▶ [ACTIVITY]: Counting only lines that contain "toolbar", how many are there in the records below? Give the figure alone.

[Dataset items]
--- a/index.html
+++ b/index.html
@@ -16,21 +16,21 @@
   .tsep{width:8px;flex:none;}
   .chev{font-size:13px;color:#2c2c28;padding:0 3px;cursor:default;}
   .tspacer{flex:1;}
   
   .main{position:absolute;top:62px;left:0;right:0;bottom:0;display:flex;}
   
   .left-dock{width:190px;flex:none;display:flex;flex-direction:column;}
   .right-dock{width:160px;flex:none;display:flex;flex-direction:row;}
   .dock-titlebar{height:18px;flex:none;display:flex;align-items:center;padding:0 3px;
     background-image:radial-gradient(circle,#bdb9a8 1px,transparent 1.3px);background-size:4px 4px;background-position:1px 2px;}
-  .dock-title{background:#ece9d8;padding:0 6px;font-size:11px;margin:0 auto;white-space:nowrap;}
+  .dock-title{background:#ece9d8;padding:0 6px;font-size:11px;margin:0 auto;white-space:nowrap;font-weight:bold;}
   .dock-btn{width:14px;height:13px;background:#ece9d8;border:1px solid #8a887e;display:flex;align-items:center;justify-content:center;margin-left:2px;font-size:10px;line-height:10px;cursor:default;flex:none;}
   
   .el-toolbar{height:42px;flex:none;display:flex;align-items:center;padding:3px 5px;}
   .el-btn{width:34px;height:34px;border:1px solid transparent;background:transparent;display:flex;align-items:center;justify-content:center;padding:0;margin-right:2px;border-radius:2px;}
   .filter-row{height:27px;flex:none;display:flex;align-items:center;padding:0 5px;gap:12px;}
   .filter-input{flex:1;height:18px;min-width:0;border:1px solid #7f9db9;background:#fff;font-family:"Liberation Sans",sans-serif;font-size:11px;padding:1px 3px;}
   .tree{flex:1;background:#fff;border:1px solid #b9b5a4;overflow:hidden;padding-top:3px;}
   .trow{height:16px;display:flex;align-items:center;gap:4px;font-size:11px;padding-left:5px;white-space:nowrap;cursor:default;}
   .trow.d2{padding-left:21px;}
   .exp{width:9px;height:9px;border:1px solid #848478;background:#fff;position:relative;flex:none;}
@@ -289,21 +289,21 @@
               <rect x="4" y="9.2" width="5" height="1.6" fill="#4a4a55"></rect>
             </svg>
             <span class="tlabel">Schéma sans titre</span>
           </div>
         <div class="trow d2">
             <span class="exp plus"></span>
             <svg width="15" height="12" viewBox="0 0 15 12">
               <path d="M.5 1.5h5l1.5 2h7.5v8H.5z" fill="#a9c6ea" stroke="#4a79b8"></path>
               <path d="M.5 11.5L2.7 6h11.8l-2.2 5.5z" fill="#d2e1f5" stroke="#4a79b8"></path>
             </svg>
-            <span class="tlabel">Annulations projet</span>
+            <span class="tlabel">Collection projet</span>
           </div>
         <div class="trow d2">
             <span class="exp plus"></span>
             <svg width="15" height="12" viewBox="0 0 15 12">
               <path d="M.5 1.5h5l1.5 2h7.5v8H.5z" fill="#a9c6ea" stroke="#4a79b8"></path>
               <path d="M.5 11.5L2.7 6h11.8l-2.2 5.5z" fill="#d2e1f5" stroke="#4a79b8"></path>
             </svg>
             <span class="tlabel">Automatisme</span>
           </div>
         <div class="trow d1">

--

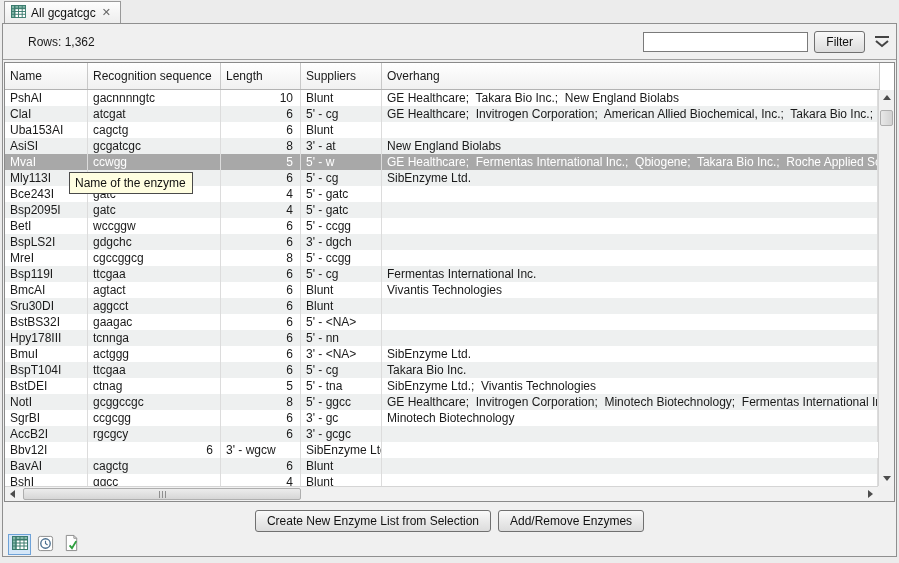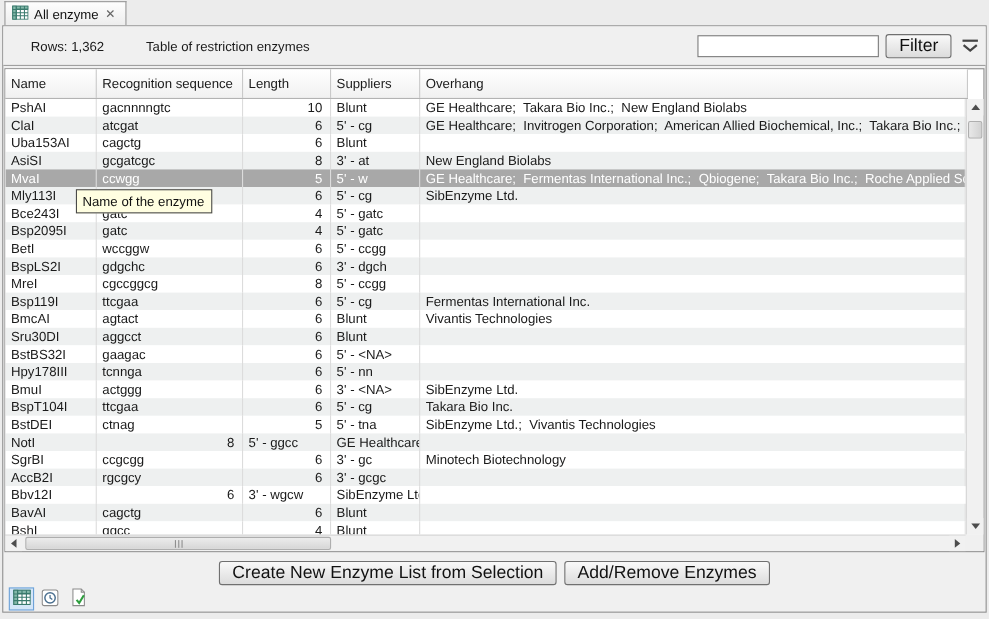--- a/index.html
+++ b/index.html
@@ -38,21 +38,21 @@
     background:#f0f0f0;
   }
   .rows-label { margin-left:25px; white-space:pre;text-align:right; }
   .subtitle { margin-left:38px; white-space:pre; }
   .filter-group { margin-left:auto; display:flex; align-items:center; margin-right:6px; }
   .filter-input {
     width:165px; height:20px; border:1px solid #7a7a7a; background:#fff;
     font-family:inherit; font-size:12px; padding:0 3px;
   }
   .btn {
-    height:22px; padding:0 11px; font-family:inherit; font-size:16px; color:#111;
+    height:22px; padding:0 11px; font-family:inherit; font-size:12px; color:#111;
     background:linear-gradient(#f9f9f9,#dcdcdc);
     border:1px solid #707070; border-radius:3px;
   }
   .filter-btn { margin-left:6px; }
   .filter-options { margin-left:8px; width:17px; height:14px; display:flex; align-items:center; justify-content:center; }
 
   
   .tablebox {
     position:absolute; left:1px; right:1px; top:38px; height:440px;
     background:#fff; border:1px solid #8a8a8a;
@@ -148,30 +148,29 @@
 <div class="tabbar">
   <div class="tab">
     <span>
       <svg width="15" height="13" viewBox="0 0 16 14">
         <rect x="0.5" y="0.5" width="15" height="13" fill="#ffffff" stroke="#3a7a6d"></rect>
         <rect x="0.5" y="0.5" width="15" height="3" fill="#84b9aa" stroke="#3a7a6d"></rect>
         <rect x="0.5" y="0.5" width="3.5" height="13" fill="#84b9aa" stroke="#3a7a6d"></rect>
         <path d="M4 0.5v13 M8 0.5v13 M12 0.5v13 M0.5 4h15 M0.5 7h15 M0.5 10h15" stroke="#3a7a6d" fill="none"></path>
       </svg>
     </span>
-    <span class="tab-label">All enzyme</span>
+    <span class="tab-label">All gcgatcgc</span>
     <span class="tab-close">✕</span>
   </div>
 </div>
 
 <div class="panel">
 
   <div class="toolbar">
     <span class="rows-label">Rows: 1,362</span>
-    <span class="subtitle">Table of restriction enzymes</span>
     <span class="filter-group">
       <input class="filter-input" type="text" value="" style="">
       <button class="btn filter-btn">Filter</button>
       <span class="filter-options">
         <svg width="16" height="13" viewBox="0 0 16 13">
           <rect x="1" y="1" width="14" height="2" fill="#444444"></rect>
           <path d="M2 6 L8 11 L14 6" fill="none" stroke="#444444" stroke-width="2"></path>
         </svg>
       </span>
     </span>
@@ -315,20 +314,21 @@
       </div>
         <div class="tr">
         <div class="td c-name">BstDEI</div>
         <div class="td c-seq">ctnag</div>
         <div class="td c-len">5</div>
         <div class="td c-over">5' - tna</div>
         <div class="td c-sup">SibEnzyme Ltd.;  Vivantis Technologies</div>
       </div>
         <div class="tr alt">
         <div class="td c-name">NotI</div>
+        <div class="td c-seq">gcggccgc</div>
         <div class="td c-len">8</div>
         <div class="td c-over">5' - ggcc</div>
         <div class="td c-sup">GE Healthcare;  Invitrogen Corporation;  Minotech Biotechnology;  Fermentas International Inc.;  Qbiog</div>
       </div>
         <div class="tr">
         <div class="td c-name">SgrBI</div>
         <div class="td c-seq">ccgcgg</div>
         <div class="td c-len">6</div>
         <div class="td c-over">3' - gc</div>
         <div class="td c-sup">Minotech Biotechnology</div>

▶ [RESPONSE TO THIS EXERCISE]: 2